■ Given records
Segment Open

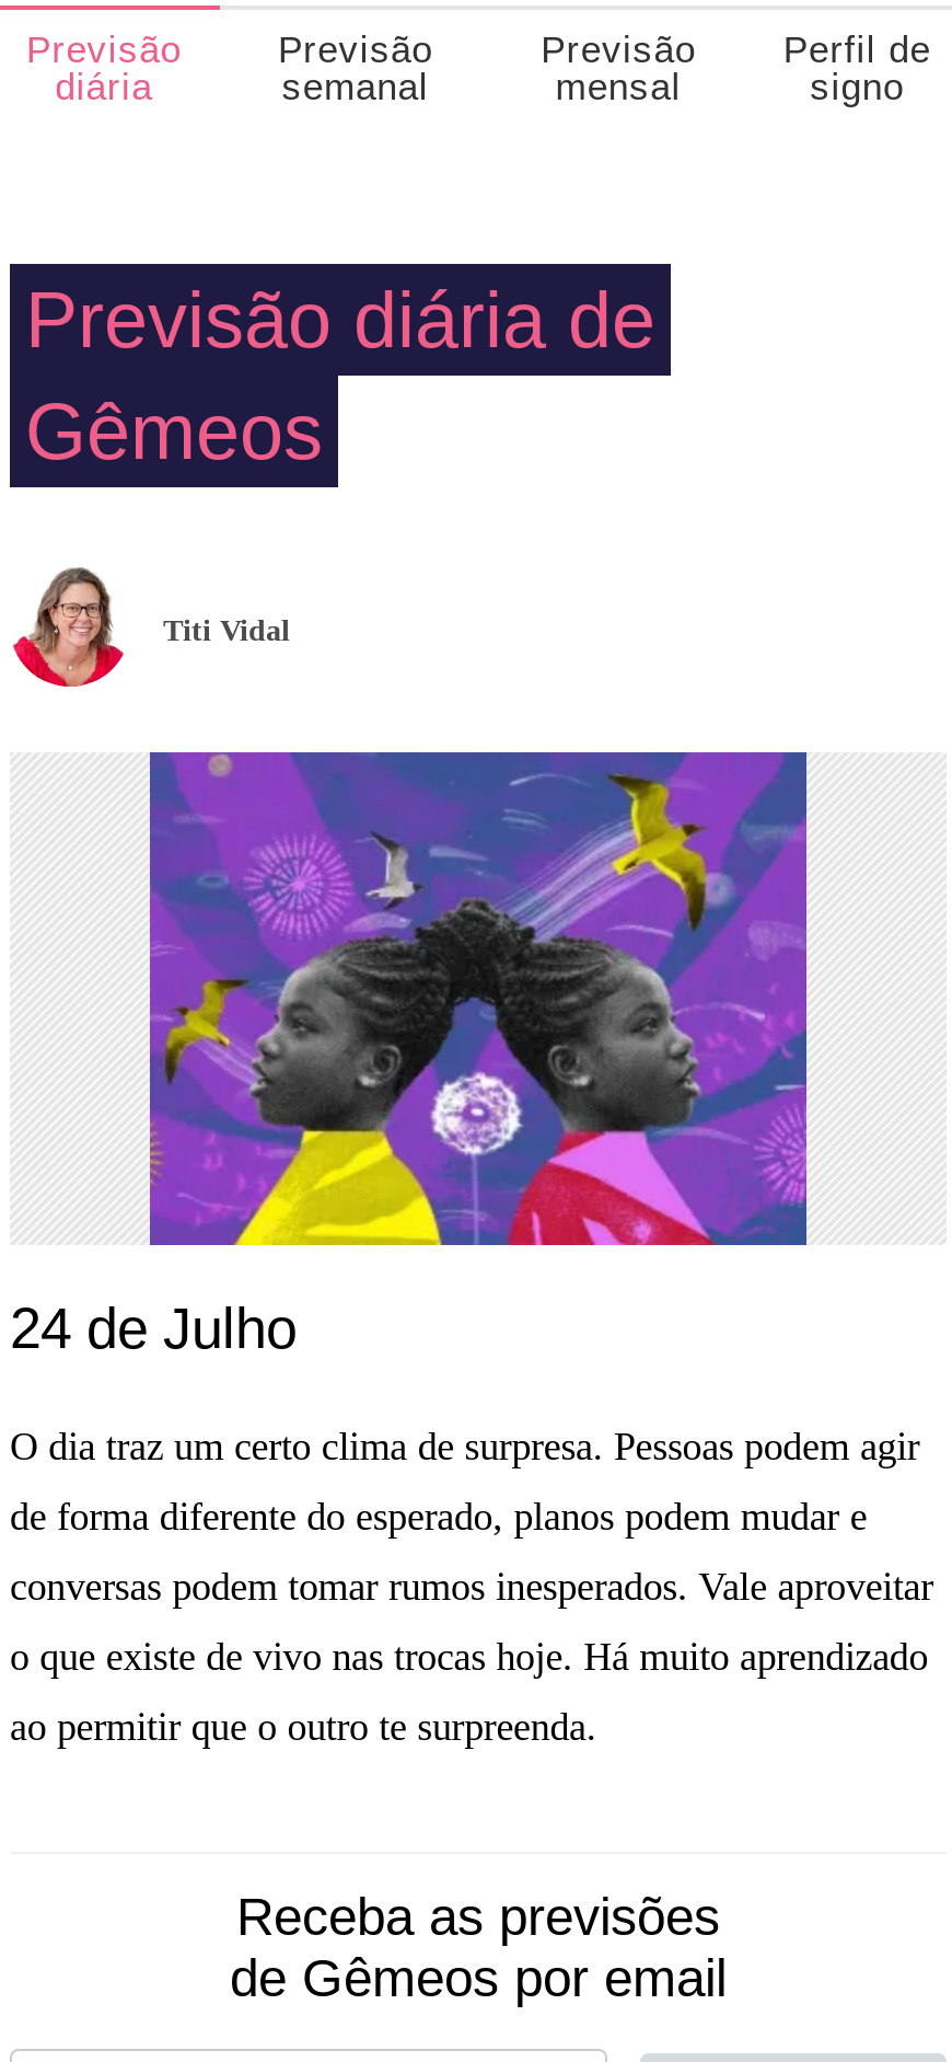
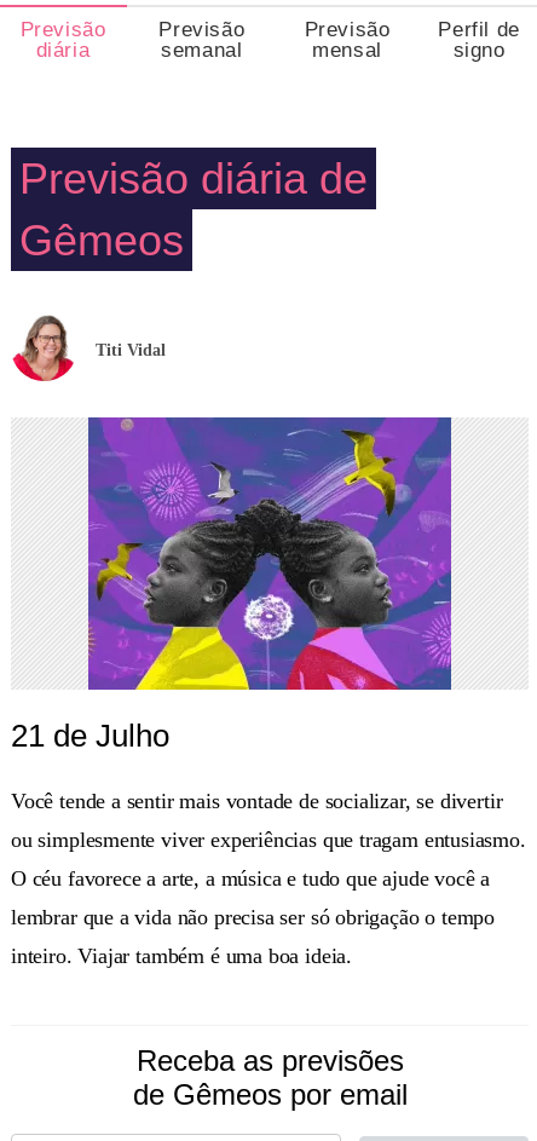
[10,1295,297,1361] 24 de Julho -> [11,718,169,754] 21 de Julho
[10,1425,920,1468] O dia traz um certo clima de surpresa. Pessoas podem agir -> [11,789,502,813] Você tende a sentir mais vontade de socializar, se divertir
[10,1495,867,1539] de forma diferente do esperado, planos podem mudar e -> [11,828,526,852] ou simplesmente viver experiências que tragam entusiasmo.
[10,1565,933,1609] conversas podem tomar rumos inesperados. Vale aproveitar -> [11,866,490,891] O céu favorece a arte, a música e tudo que ajude você a
[10,1635,928,1679] o que existe de vivo nas trocas hoje. Há muito aprendizado -> [11,905,495,929] lembrar que a vida não precisa ser só obrigação o tempo
[10,1705,597,1749] ao permitir que o outro te surpreenda. -> [11,944,352,968] inteiro. Viajar também é uma boa ideia.

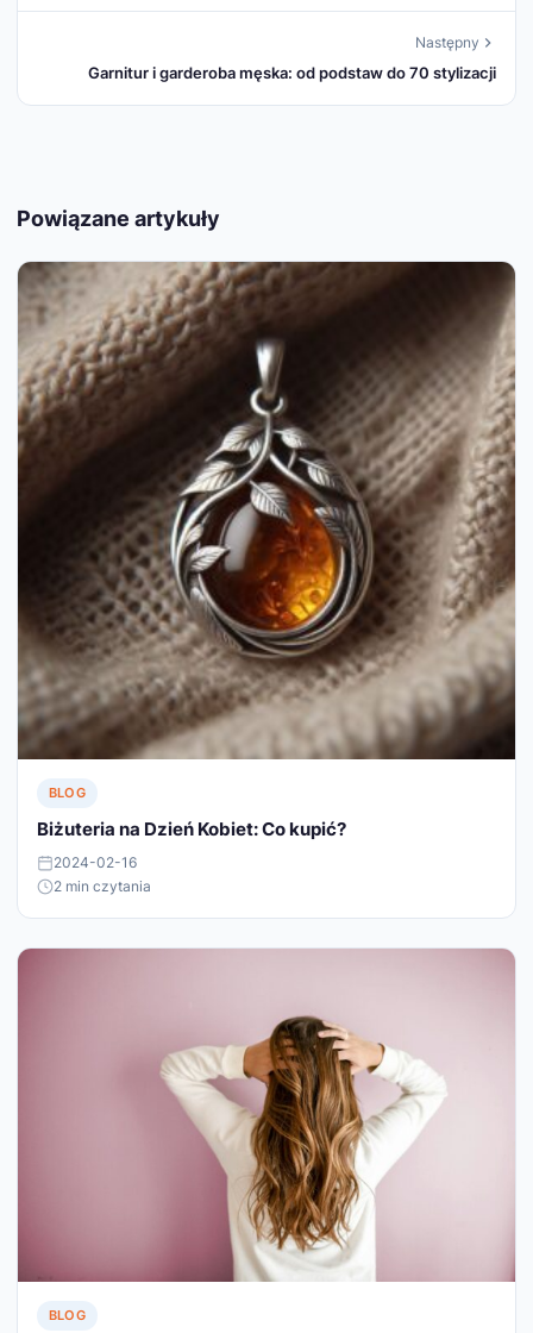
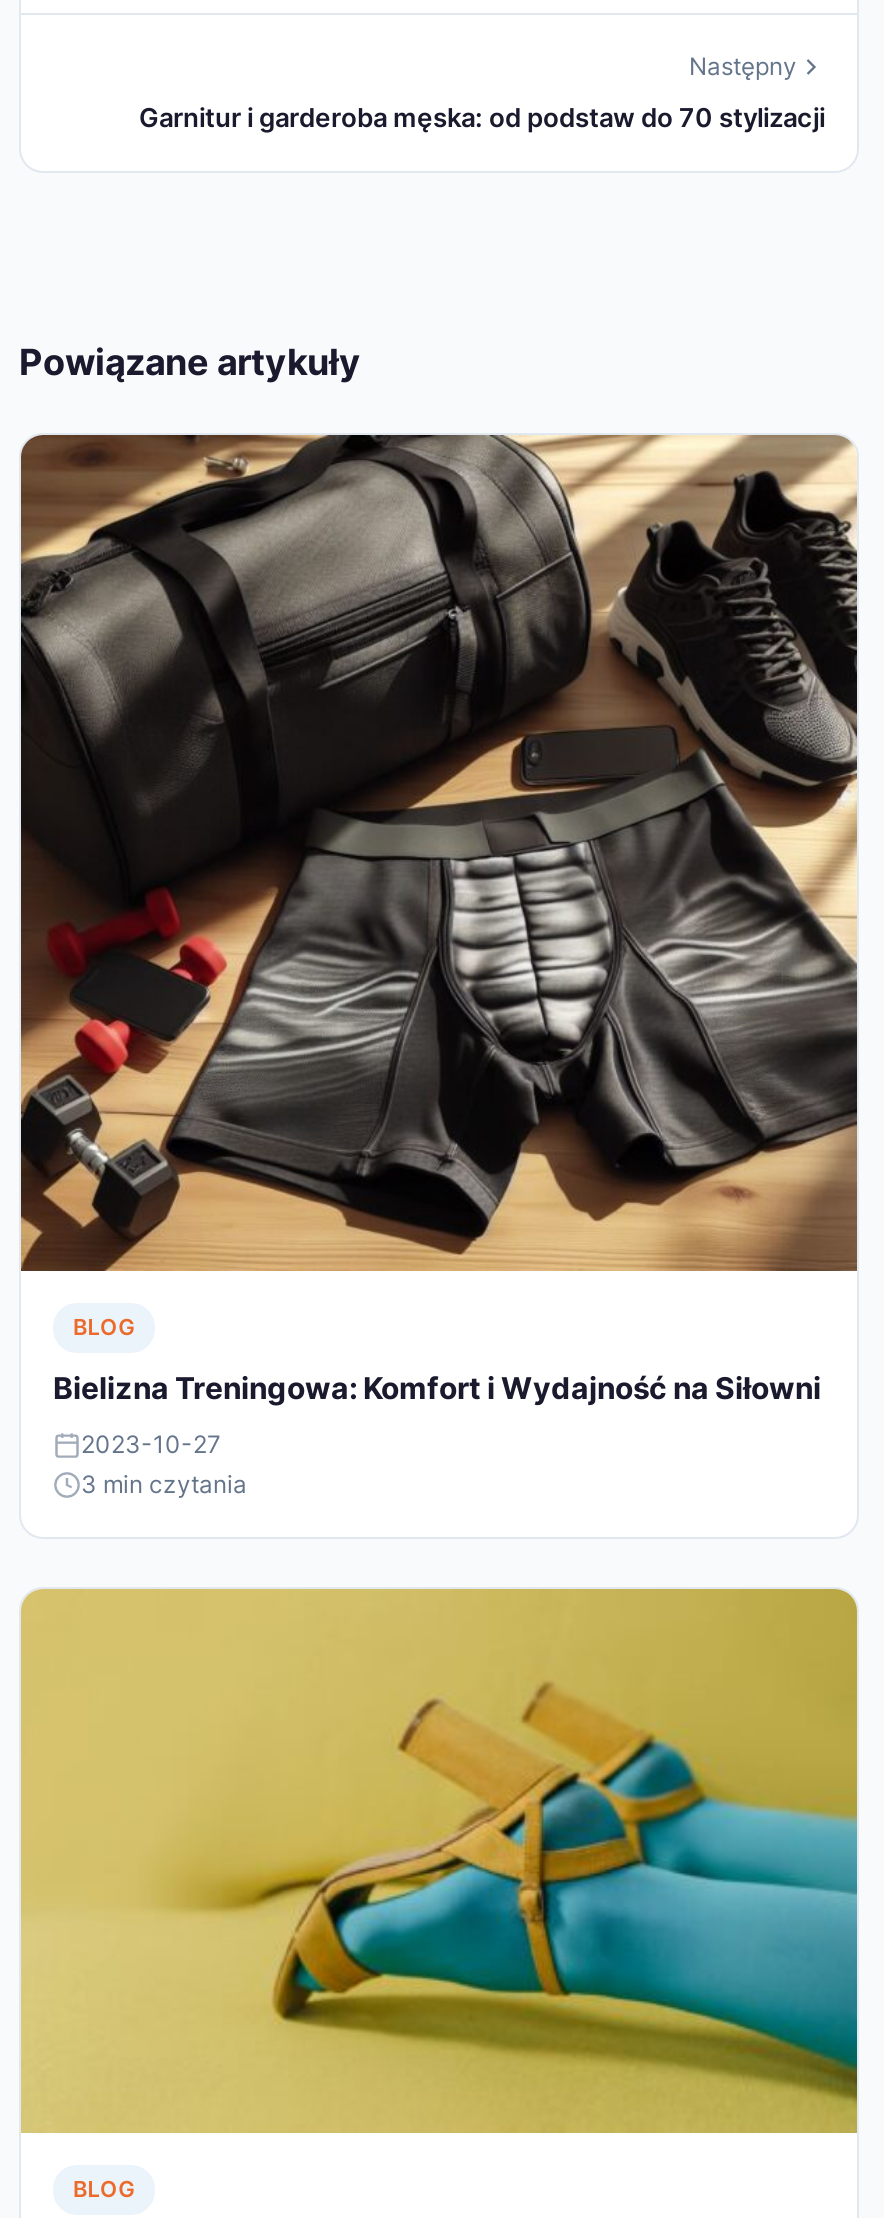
[17,261,516,761] [image] -> [19,433,859,1273] [image]
[37,818,346,841] Biżuteria na Dzień Kobiet: Co kupić? -> [53,1370,821,1408] Bielizna Treningowa: Komfort i Wydajność na Siłowni
[54,854,151,896] 2024-02-16 | 2 min czytania -> [81,1430,247,1500] 2023-10-27 | 3 min czytania
[17,947,515,1283] [image] -> [19,1589,859,2135] [image]

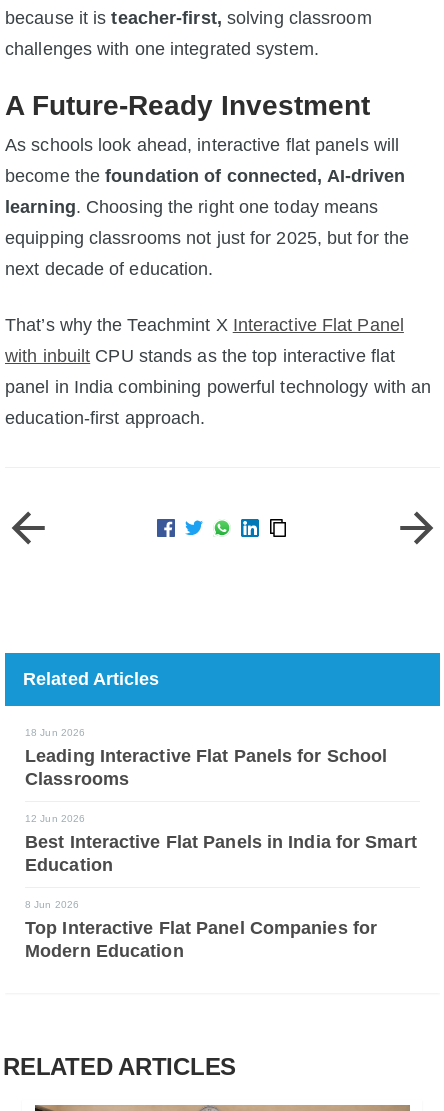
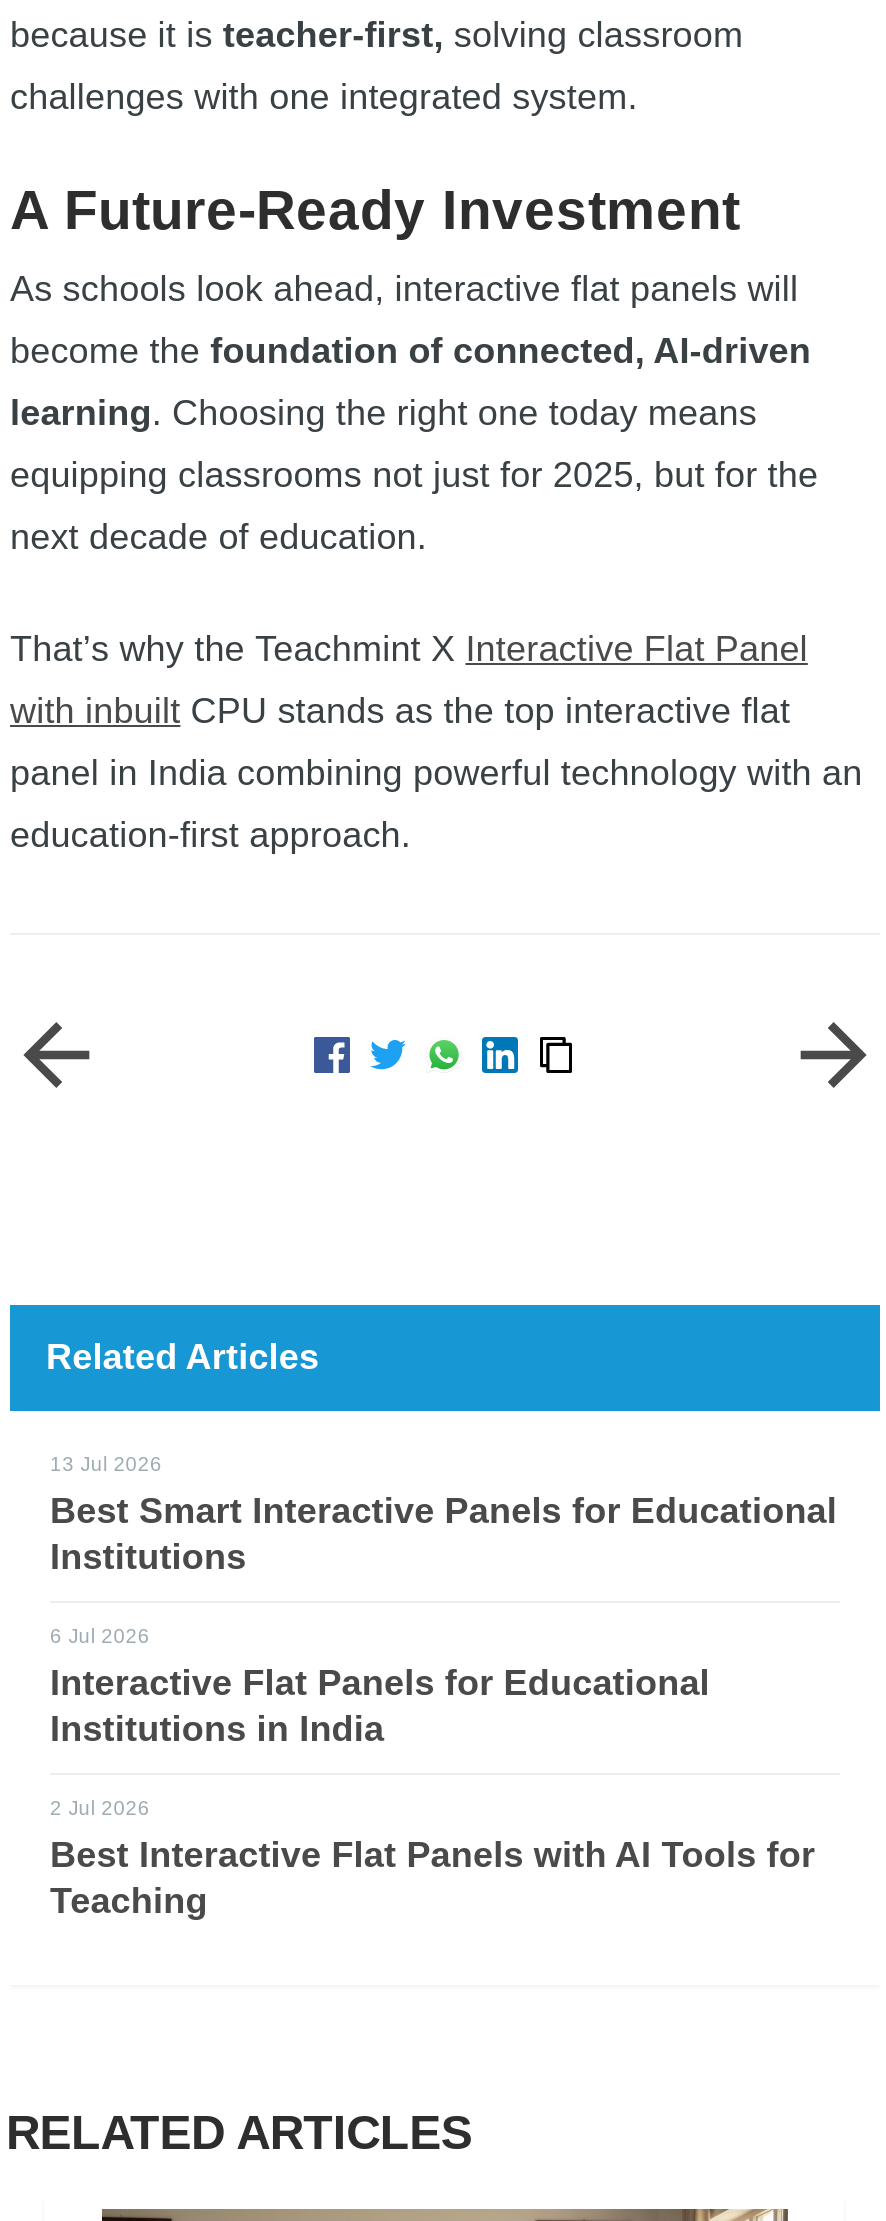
[25,727,387,789] 18 Jun 2026 | Leading Interactive Flat Panels for School | Classrooms -> [50,1453,837,1577] 13 Jul 2026 | Best Smart Interactive Panels for Educational | Institutions
[25,813,417,875] 12 Jun 2026 | Best Interactive Flat Panels in India for Smart | Education -> [50,1625,710,1749] 6 Jul 2026 | Interactive Flat Panels for Educational | Institutions in India
[25,899,377,961] 8 Jun 2026 | Top Interactive Flat Panel Companies for | Modern Education -> [50,1797,815,1921] 2 Jul 2026 | Best Interactive Flat Panels with AI Tools for | Teaching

Segment Closed

■ Problem description
Copy out the lines above exactly, beginning at the one that contains "[37,818,346,841] Biżuteria na" and ending at the one that contains "[17,947,515,1283] [image] ->".

■ Final answer
[37,818,346,841] Biżuteria na Dzień Kobiet: Co kupić? -> [53,1370,821,1408] Bielizna Treningowa: Komfort i Wydajność na Siłowni
[54,854,151,896] 2024-02-16 | 2 min czytania -> [81,1430,247,1500] 2023-10-27 | 3 min czytania
[17,947,515,1283] [image] -> [19,1589,859,2135] [image]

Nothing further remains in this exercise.